Headlines like “Battle of the Sexes Against COVID-19” frame sex disparities in COVID-19 outcomes as a matter of essential biological differences between the sexes. Our findings support a contrary view, that biological factors at best play a small role. Rather, social factors influenced by structural gendered racism are key to the patterns of sex disparities revealed by the COVID-19 pandemic. These findings caution against public health messaging emphasizing a higher COVID-19 risk among men that does not also include social context.

Thirty years ago, Kimberlé Crenshaw coined the term intersectionality to describe how Black women face a unique form of oppression as a result of living at the intersection of racism and gender-based discrimination. Crenshaw offered a useful analogy of traffic at a four-way intersection. An accident at the intersection could be caused by cars traveling in any direction. Like the traffic, discrimination can come from many directions, and like the accident, oppression of Black women can come from both racism and sexism.

COVID-19 exposure risk is higher for essential workers. Comorbidities such as cardiovascular disease and diabetes increase risk of severe COVID-19. Death from COVID-19 is also higher among older age groups. Histories of racial and gender stratification shape each of these factors. For example, Black men have the highest rates of death due to cardiovascular disease, and Black women are overrepresented in nursing assistant and home health aide roles. Our findings support recommendations by Black feminist health science scholars to center the needs of Black women when addressing COVID-19. For example, COVID relief legislation should target jobs disproportionately performed by women of color and continue to support prohibitions on evictions, since women of color are evicted at higher rates than men.


Incredibly, more than a year into the pandemic, our study is the first to detail how COVID-19 mortality rates vary by both race and sex. Analyses looking at COVID outcomes by both race and sex have been hamstrung by a lack of data. Michigan and Georgia are the only states reporting COVID-19 mortality in a format that can be analyzed by race and sex.
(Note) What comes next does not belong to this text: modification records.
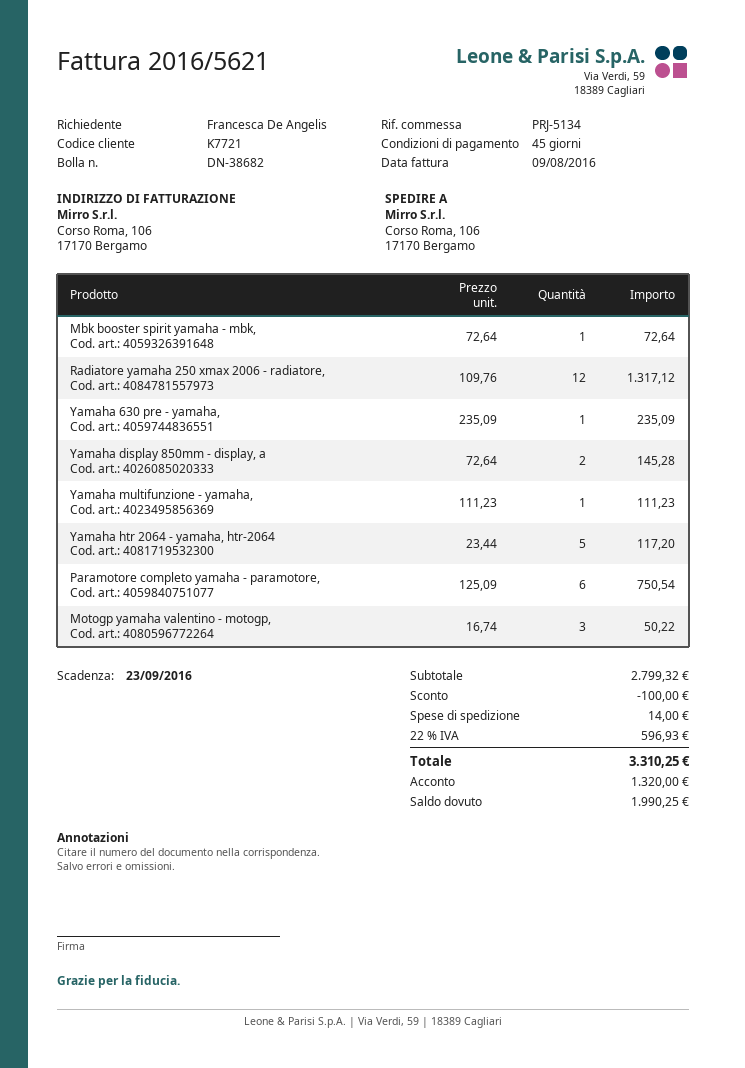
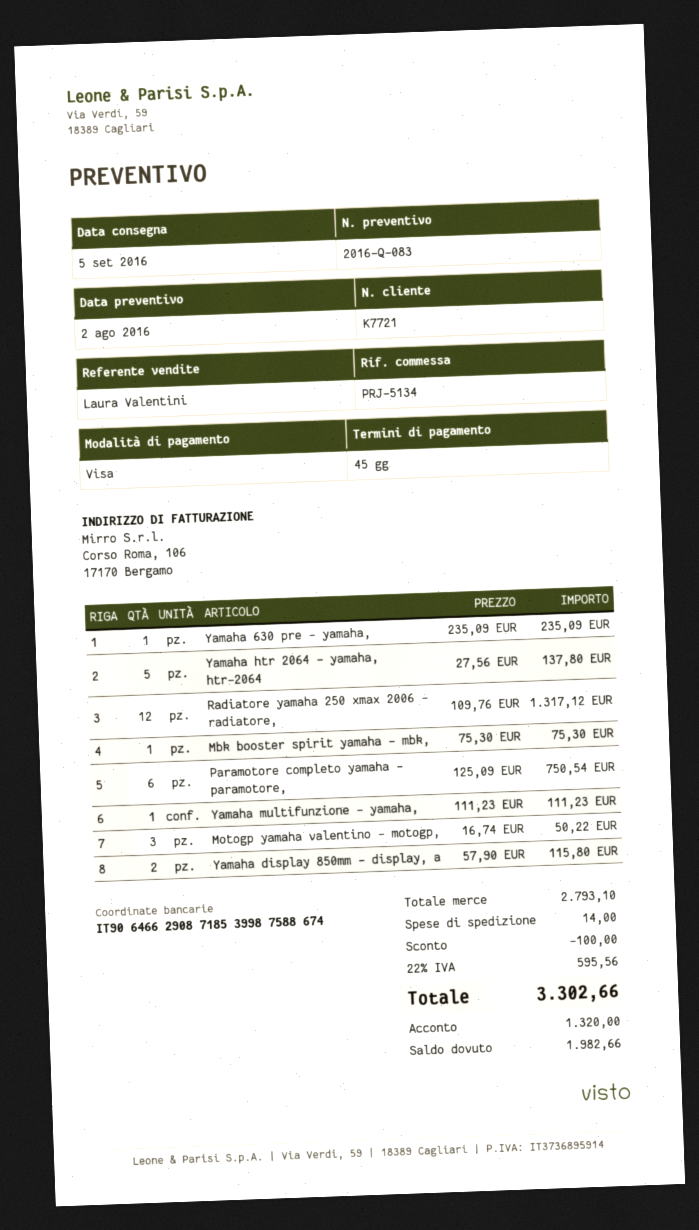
Mbk booster spirit yamaha - mbk,: 1 x 72.64 = 72.64 -> 1 x 75.30 = 75.30
Yamaha display 850mm - display, a: 2 x 72.64 = 145.28 -> 2 x 57.90 = 115.80
Yamaha htr 2064 - yamaha, htr-2064: 5 x 23.44 = 117.20 -> 5 x 27.56 = 137.80
subtotal: 2799.32 -> 2793.10
tax: 22% = 596.93 -> 22% = 595.56
total: 3310.25 -> 3302.66
balance: 1990.25 -> 1982.66

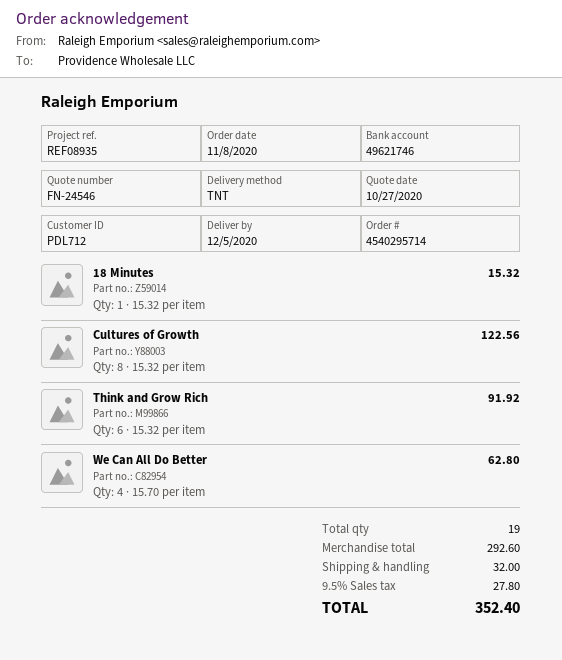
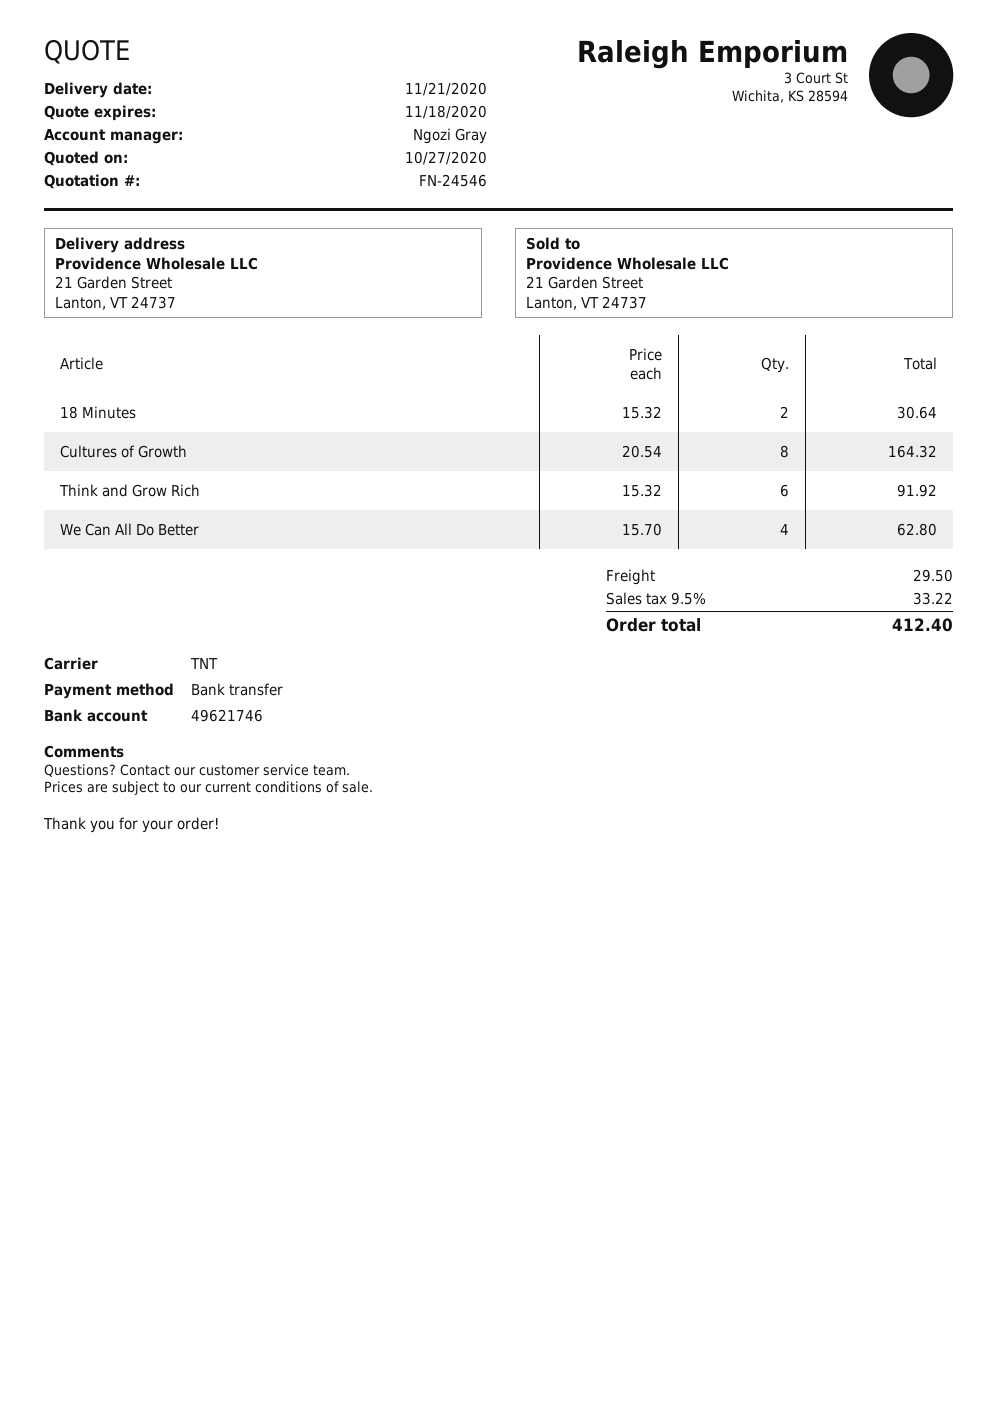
delivery date: 2020-12-05 -> 2020-11-21
18 Minutes: 1 x 15.32 = 15.32 -> 2 x 15.32 = 30.64
Cultures of Growth: 8 x 15.32 = 122.56 -> 8 x 20.54 = 164.32
shipping: 32.00 -> 29.50
tax: 9.5% = 27.80 -> 9.5% = 33.22
total: 352.40 -> 412.40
To push states to report more comprehensive data by demographic and social variables, the GenderSci Lab created a regularly updated report card that details which social categories states report for COVID-19 cases and deaths. The average grade is a D.

The report card shows that since last summer, states have improved their reporting of COVID-19 outcomes by race, sex, and age. But states do poorly at reporting the intersections among these categories. Without such data, there is no way to know, for example, the number of deaths among Black women who are 50-59 years old. In fact, only five states report any intersections between demographic categories at all. State and local health departments must make data available in a format that allows intersectional analyses across racial groups, ethnicity, sex, age, and, ideally, also socioeconomic variables.


Without looking at the intersections between gender and race, the blanket claim that women with COVID-19 fare better than men makes invisible the high death rate among Black women.

Tamara Rushovich is a PhD candidate in population health sciences and Sarah S. Richardson directs the GenderSci Lab at Harvard University.